# Task to complete:
Every line below that includes the word "none" needs to be copied.

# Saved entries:

|---|

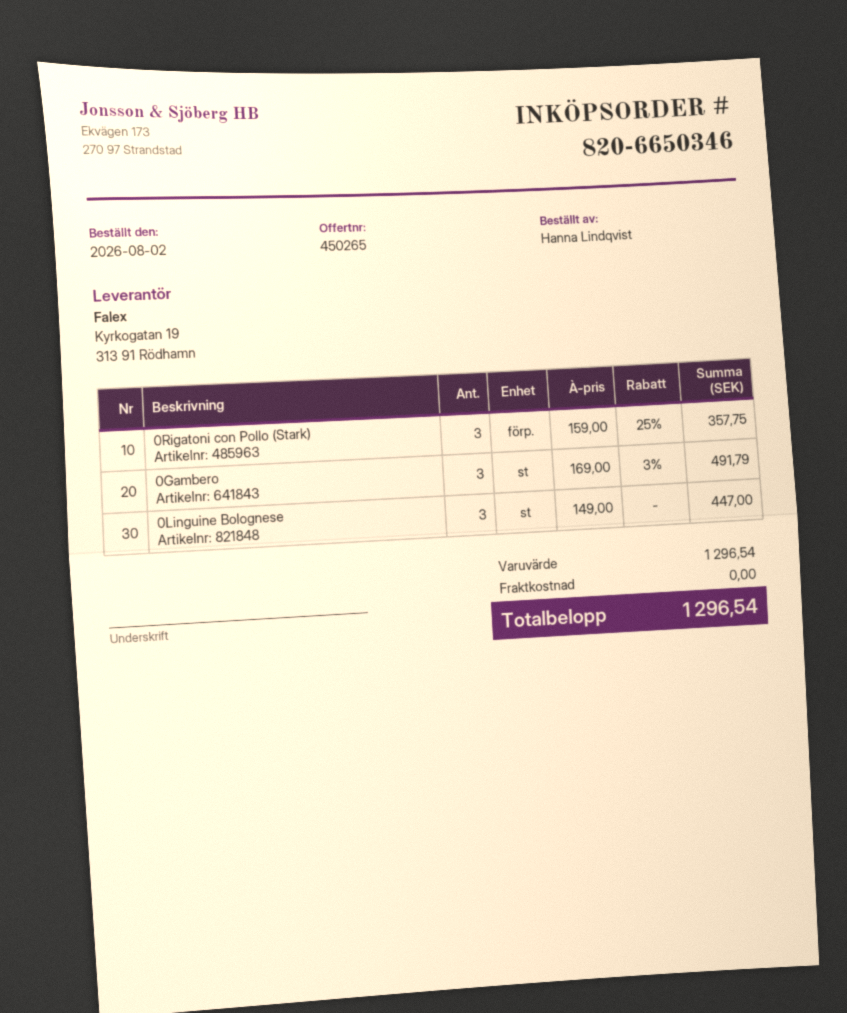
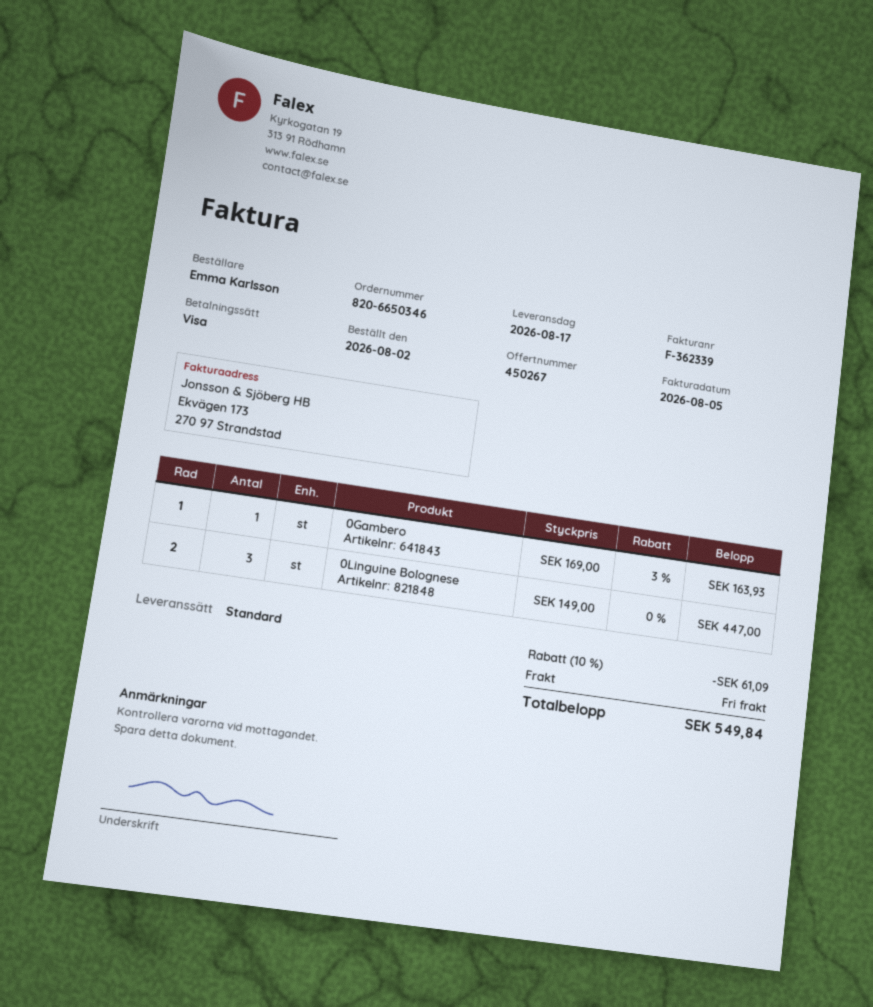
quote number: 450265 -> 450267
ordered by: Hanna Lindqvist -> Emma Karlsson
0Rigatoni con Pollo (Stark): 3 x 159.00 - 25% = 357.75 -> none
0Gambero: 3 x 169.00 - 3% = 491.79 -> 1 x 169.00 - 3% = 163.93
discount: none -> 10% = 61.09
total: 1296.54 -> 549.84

|---|

# Task result:
0Rigatoni con Pollo (Stark): 3 x 159.00 - 25% = 357.75 -> none
discount: none -> 10% = 61.09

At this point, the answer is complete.